BubblyMango, (edited )

So no real evidence this is connected to caused by climate change huh?

SheeEttin,

my dude this is the very definition of climate change

BubblyMango, (edited )

No its not. And im not denying climate change or anything.

This is a phenomenon that increases climate change, but i saw nothing in the article suggesting this slowdown of the stream was caused by climate change.

For example, if i start a forest fire and a ton of trees are burned, this will increase climate change, but this theoretical forest fire wouldnt have been caused BY climate change - it would have been caused by me.

The abstract strongly suggests “climate change is likely responsible”, but i saw nothing in the article supporting that. Maybe i just missed it, but i was quite disappointed.

Gabu,

Of course, all of that northern ice melting and turning into water must have nothing to do with how water moves in oceans.

BubblyMango,

Probably does - but it was disappointing the article did not give any expert’s explanation on the matter. Why is it so wrong to state that those details are missing from the article?

Gabu,

The issue isn’t that you stated the details are missing, but how you did it.

SheeEttin,

This is most likely caused by changes in ocean temperatures. Those changes are part of climate change.
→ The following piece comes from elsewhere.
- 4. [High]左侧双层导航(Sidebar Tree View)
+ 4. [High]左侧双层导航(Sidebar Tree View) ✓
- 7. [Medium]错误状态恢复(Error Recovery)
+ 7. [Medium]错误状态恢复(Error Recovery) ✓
Global weather is an extremely complex system. Any change will have knock-on effects on the rest of the system. If the changes are big enough, you start seeing big effects like this.

I’m not sure what your example is meant to show. An ocean-scale current isn’t something you can walk up to and mess with. But burning forests is certainly a contributor to climate change, which would be one of the causative factors in ocean warming and currents changing.

BubblyMango,

Its just a simple example of cause and effect. I am not denying climate change, i just saw no explanation in the article about which parts of climate change diectly contributed to this, which felt very missing considering its in the abstract. This is all i am saying.
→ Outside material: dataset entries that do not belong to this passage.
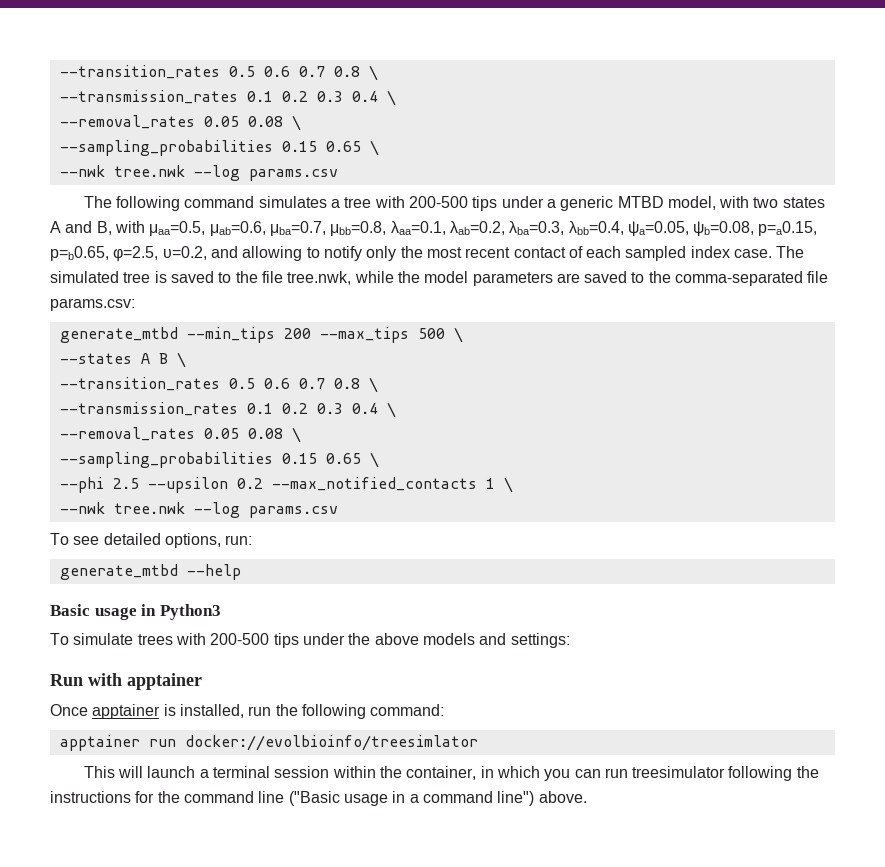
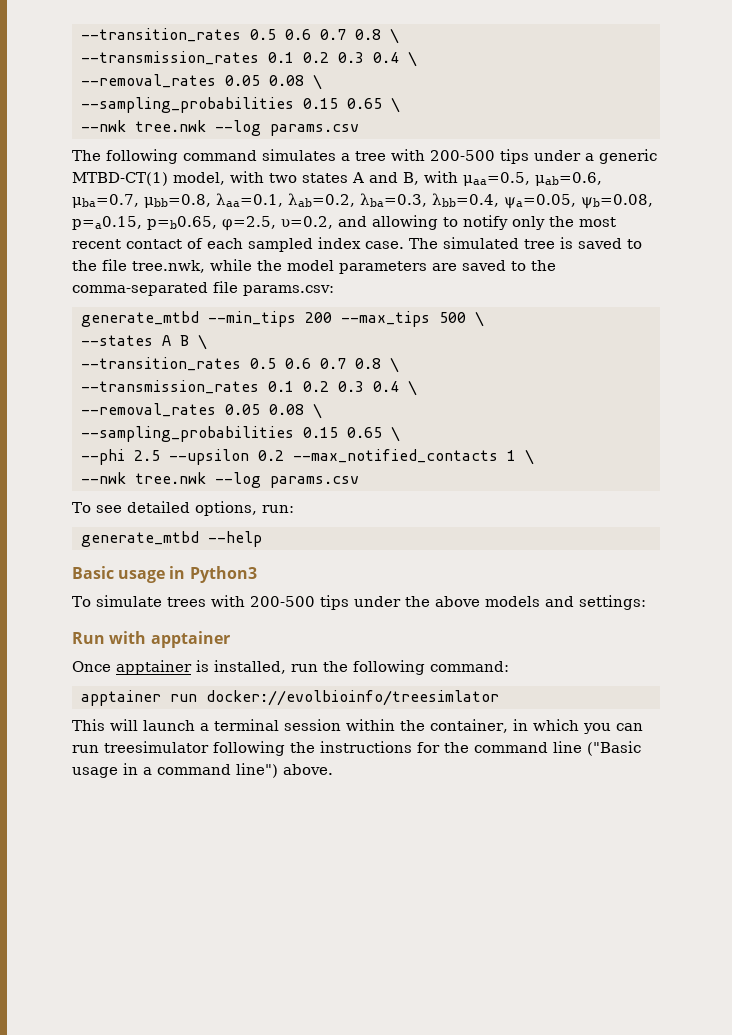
- The following command simulates a tree with 200-500 tips under a generic MTBD model, with two states A and B, with μaa=0.5, μab=0.6, μba=0.7, μbb=0.8, λaa=0.1, λab=0.2, λba=0.3, λbb=0.4, ψa=0.05, ψb=0.08, p=a0.15, p=b0.65, φ=2.5, υ=0.2, and allowing to notify only the most recent contact of each sampled index case.
+ The following command simulates a tree with 200-500 tips under a generic MTBD-CT(1) model, with two states A and B, with μaa=0.5, μab=0.6, μba=0.7, μbb=0.8, λaa=0.1, λab=0.2, λba=0.3, λbb=0.4, ψa=0.05, ψb=0.08, p=a0.15, p=b0.65, φ=2.5, υ=0.2, and allowing to notify only the most recent contact of each sampled index case.

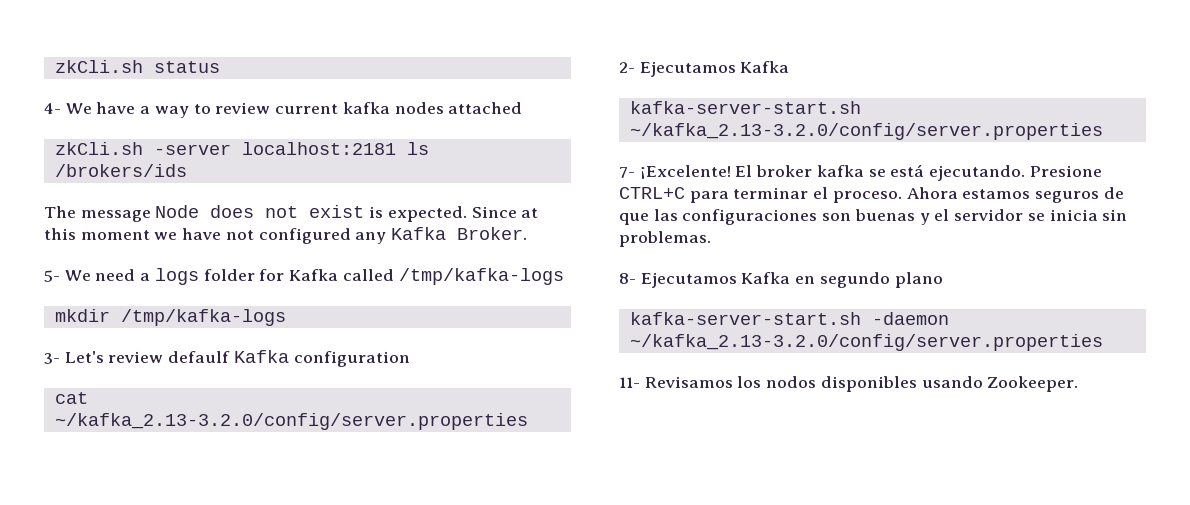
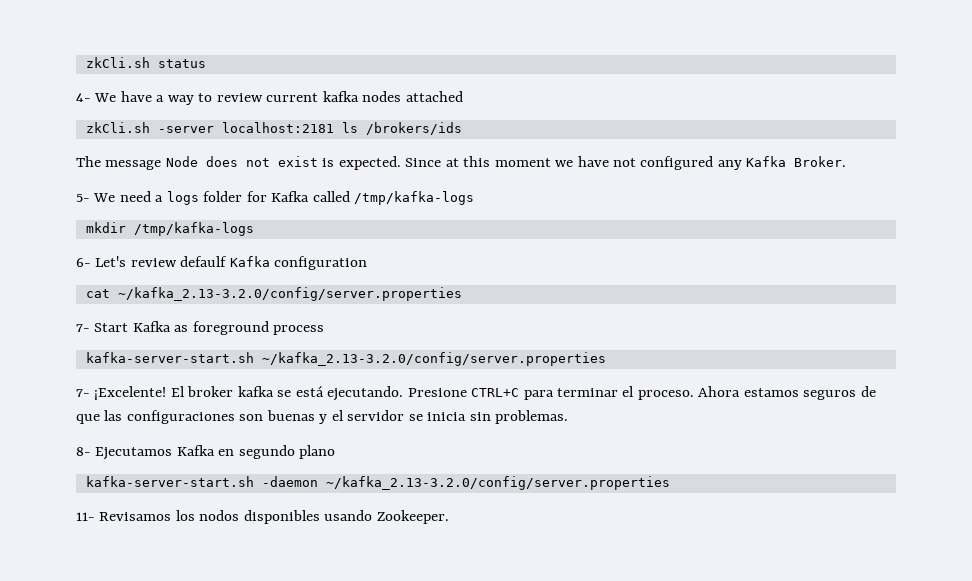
- 3- Let's review defaulf Kafka configuration
+ 6- Let's review defaulf Kafka configuration
- 2- Ejecutamos Kafka
+ 7- Start Kafka as foreground process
Your explanation is true, but i just wanted the details.

emergencyfood,

Ice from Greenland and Canada is melting and flowing into the northern North Atlantic, slowing down the Gulf Stream. This is quite well known in the climate community, which might be why the article did not explicitly say it.

queue,
@queue@lemmy.blahaj.zone avatar

“The climate changing is not proof of climate change!”
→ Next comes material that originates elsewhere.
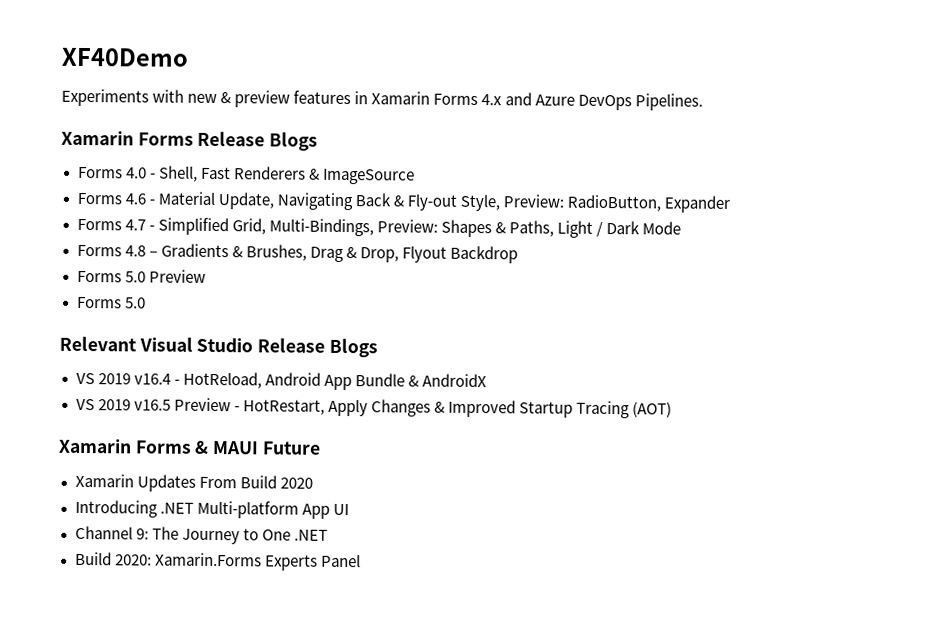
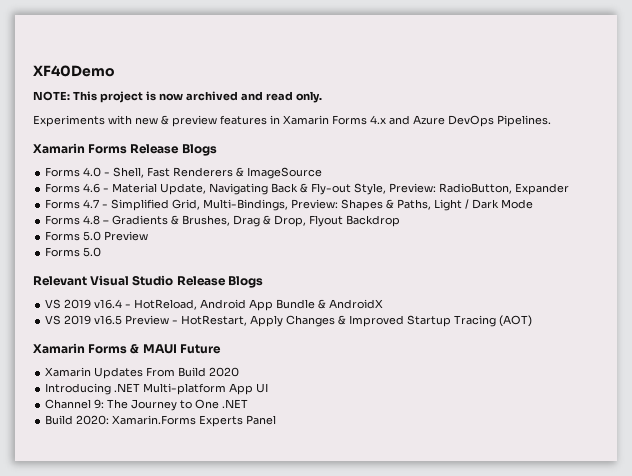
+ NOTE: This project is now archived and read only.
Top minds are hard at work here today.

CanadaPlus,

Even if OP meant global warming, they didn’t include evidence here because it’s pretty much implied. If you’re literate enough to read actual papers there are indeed people that work out the odds each event or disaster is unrelated to GW, and those odds are often tiny.

BubblyMango,

A phenomenon that causes climate change is not necessarily caused by climate change. If i burn a forest down it would increase climate change, but the cause is me burning down a forest.